German mathematician (born 1961)

Lothar Göttsche (born January 21, 1961, in Sonderburg, Denmark) is a German mathematician, known for his work in algebraic geometry.

He is a research scientist at the International Centre for Theoretical Physics in Trieste, Italy. He is also editor for Geometry & Topology.

== Biography ==
After studying mathematics at the University of Kiel, he received his Dr. rer. nat. under the direction of Friedrich Hirzebruch at the University of Bonn in 1989.
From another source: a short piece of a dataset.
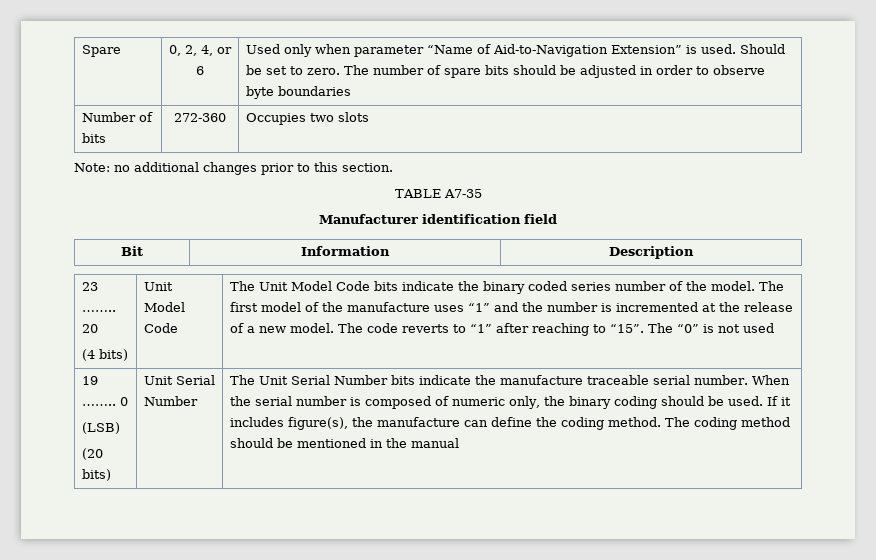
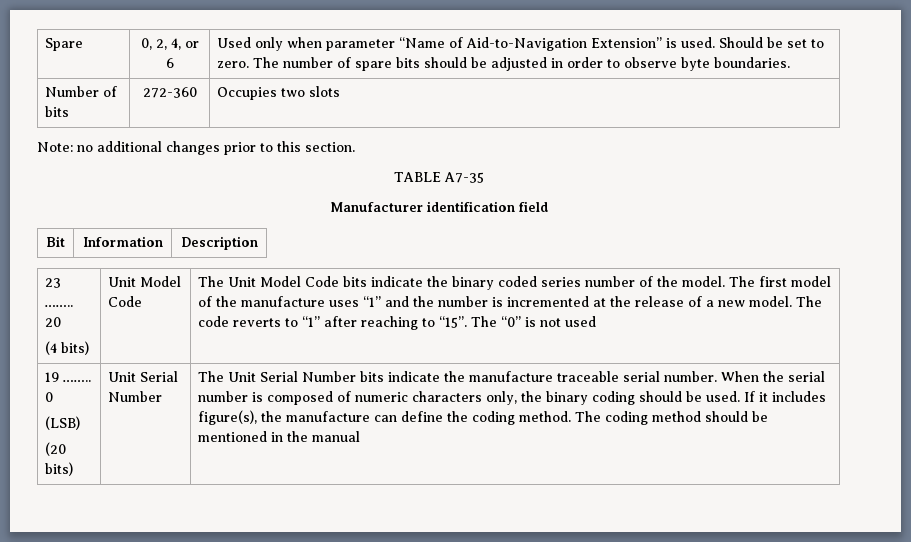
- Spare | 0, 2, 4, or 6 | Used only when parameter “Name of Aid-to-Navigation Extension” is used. Should be set to zero. The number of spare bits should be adjusted in order to observe byte boundaries
+ Spare | 0, 2, 4, or 6 | Used only when parameter “Name of Aid-to-Navigation Extension” is used. Should be set to zero. The number of spare bits should be adjusted in order to observe byte boundaries.
- When the serial number is composed of numeric only, the binary coding should be used.
+ When the serial number is composed of numeric characters only, the binary coding should be used.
Göttsche was invited as speaker to the International Congress of Mathematicians in Beijing in 2002.
In 2012 he became a fellow of the American Mathematical Society.

== Work ==
Göttsche received international acclaim with his formula for the generating function for the Betti numbers of the Hilbert scheme of points on an algebraic surface:

If $S$ is a smooth surface over an algebraically closed field of characteristic $0$, then the generating function for the motives of the Hilbert schemes of $S$ can be expressed in terms of the motivic zeta function by Göttsche's formula
$\sum_{n=0}^\infty[S^{[n]}]t^n=\prod_{m=1}^\infty Z(S,{\mathbb L}^{m-1}t^m)$
Here $S^{[n]}$ is the Hilbert scheme of length $n$ subschemes of $S$.

Göttsche is also the author of a celebrated conjecture predicting the number of curves in certain linear systems on algebraic surfaces.